--- What to work on ---
Examine each line of the data. Copy the line if it includes the word "Database".

--- The input ---

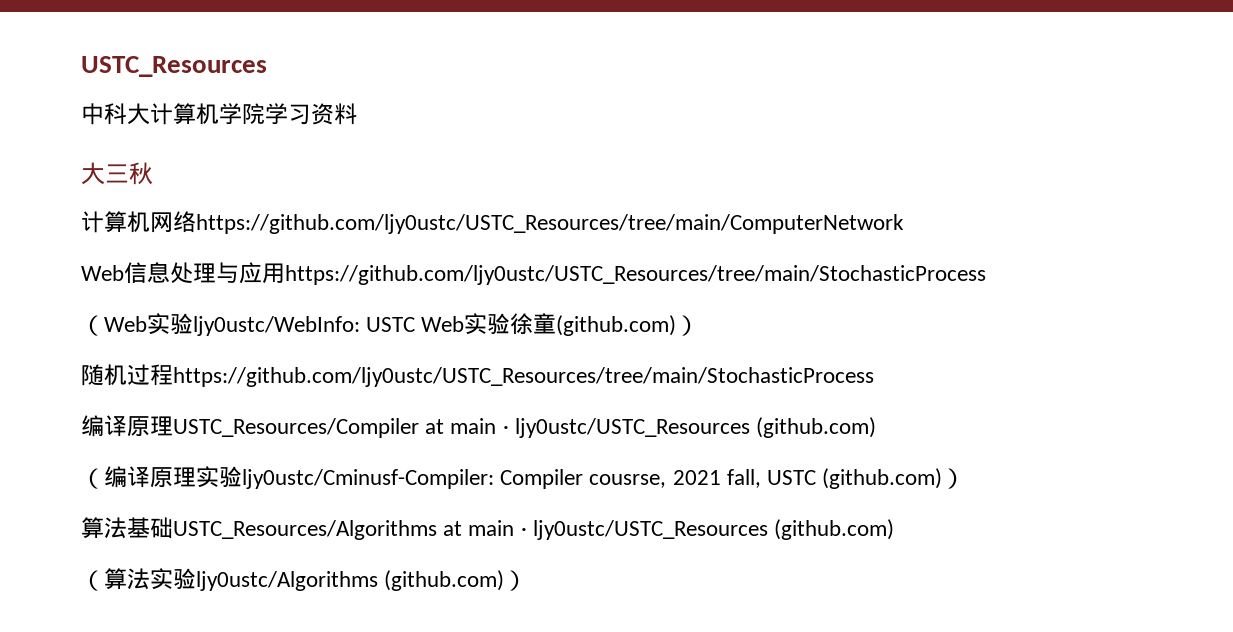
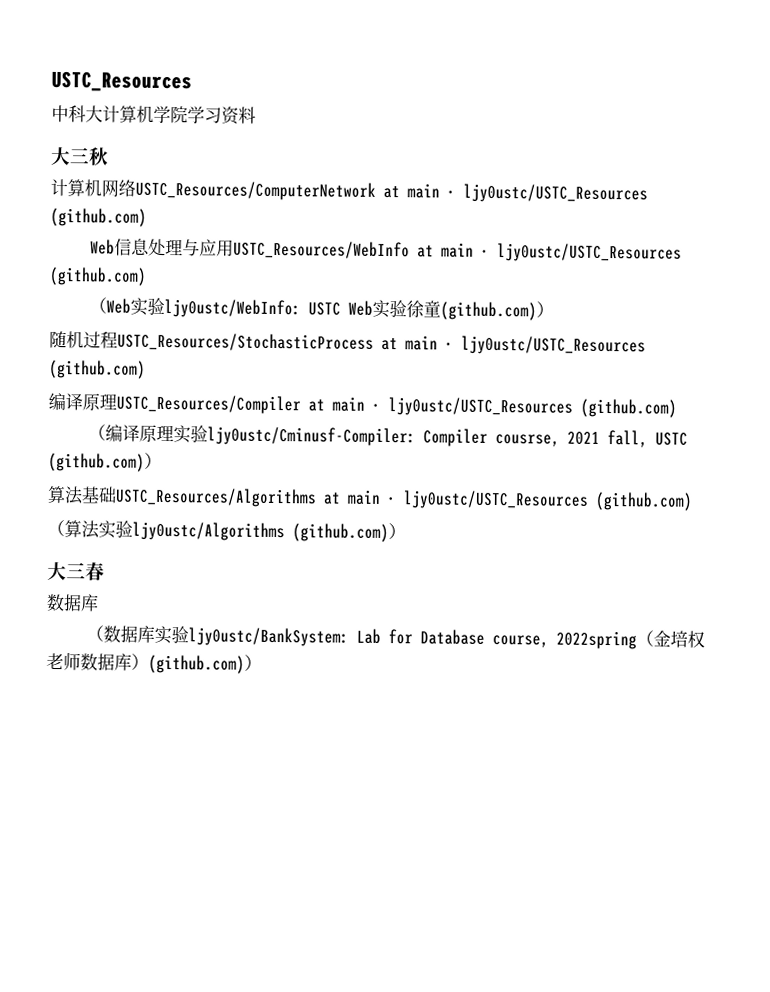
[196,214,904,234] https://github.com/ljy0ustc/USTC_Resources/tree/main/ComputerNetwork -> [135,180,648,204] [50,207,147,227] USTC_Resources/ComputerNetwork at main · ljy0ustc/USTC_Resources (github.com)
[285,265,986,285] https://github.com/ljy0ustc/USTC_Resources/tree/main/StochasticProcess -> [232,240,682,263] [49,266,147,286] USTC_Resources/WebInfo at main · ljy0ustc/USTC_Resources (github.com)
[173,367,874,387] https://github.com/ljy0ustc/USTC_Resources/tree/main/StochasticProcess -> [117,332,646,356] [49,359,146,379] USTC_Resources/StochasticProcess at main · ljy0ustc/USTC_Resources (github.com)
(528, 580) none -> [47,561,105,581] [46,593,99,612] [85,625,705,650] [46,652,262,674] // 大三春 // 数据库 // （数据库实验ljy0ustc/BankSystem: Lab for Database course, 2022spring（金培权老师数据库）(github.com)）

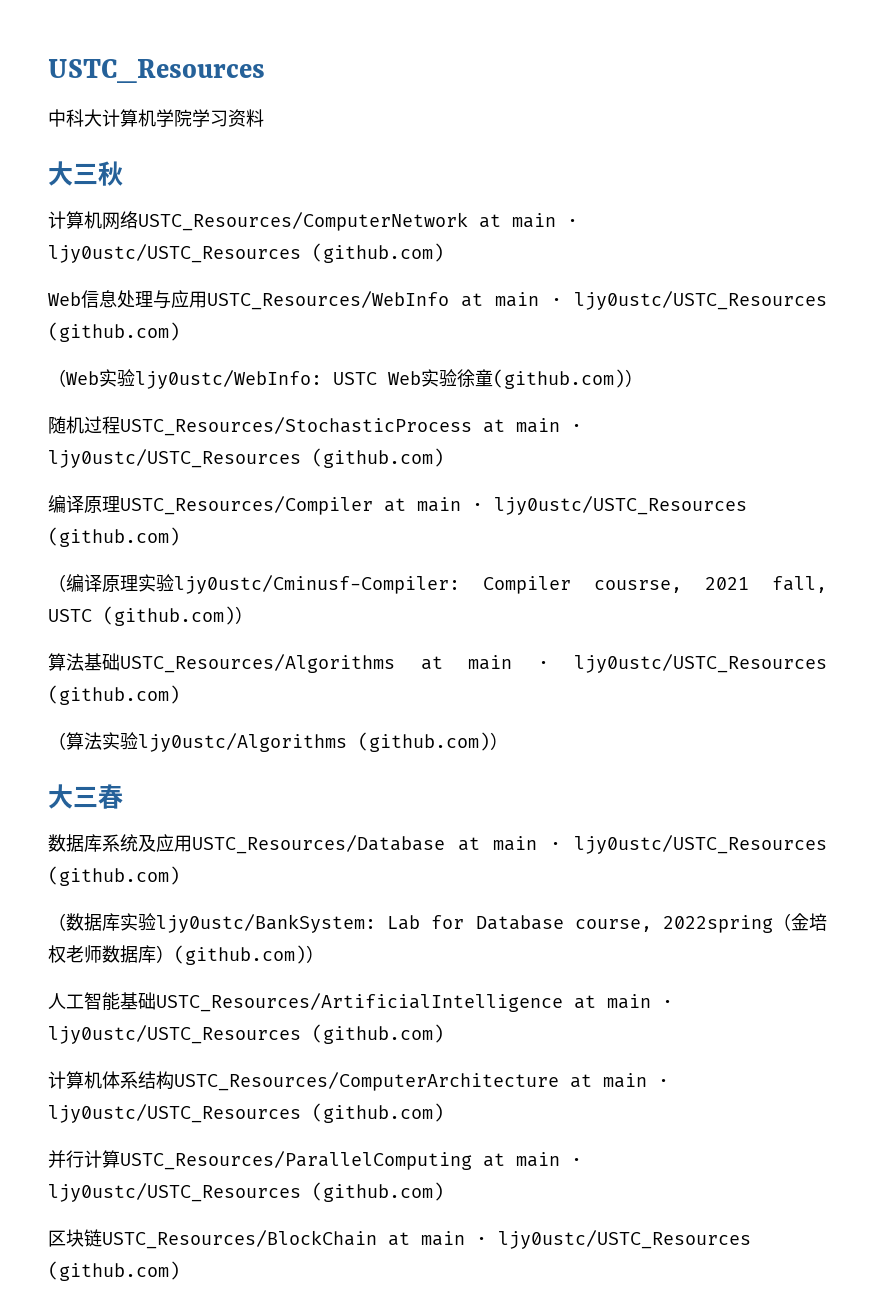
(99, 603) none -> [102,834,827,854] [48,866,180,886] 系统及应用USTC_Resources/Database at main · ljy0ustc/USTC_Resources (github.com)
(262, 662) none -> [48,992,673,1012] [48,1024,444,1044] [48,1071,669,1091] [48,1103,444,1123] [48,1150,582,1170] [48,1182,444,1202] [48,1229,751,1249] [48,1261,180,1281] // 人工智能基础USTC_Resources/ArtificialIntelligence at main · ljy0ustc/USTC_Resources (github.com) // 计算机体系结构USTC_Resources/ComputerArchitecture at main · ljy0ustc/USTC_Resources (github.com) // 并行计算USTC_Resources/ParallelComputing at main · ljy0ustc/USTC_Resources (github.com) // 区块链USTC_Resources/BlockChain at main · ljy0ustc/USTC_Resources (github.com)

--- Exercise result ---
(528, 580) none -> [47,561,105,581] [46,593,99,612] [85,625,705,650] [46,652,262,674] // 大三春 // 数据库 // （数据库实验ljy0ustc/BankSystem: Lab for Database course, 2022spring（金培权老师数据库）(github.com)）
(99, 603) none -> [102,834,827,854] [48,866,180,886] 系统及应用USTC_Resources/Database at main · ljy0ustc/USTC_Resources (github.com)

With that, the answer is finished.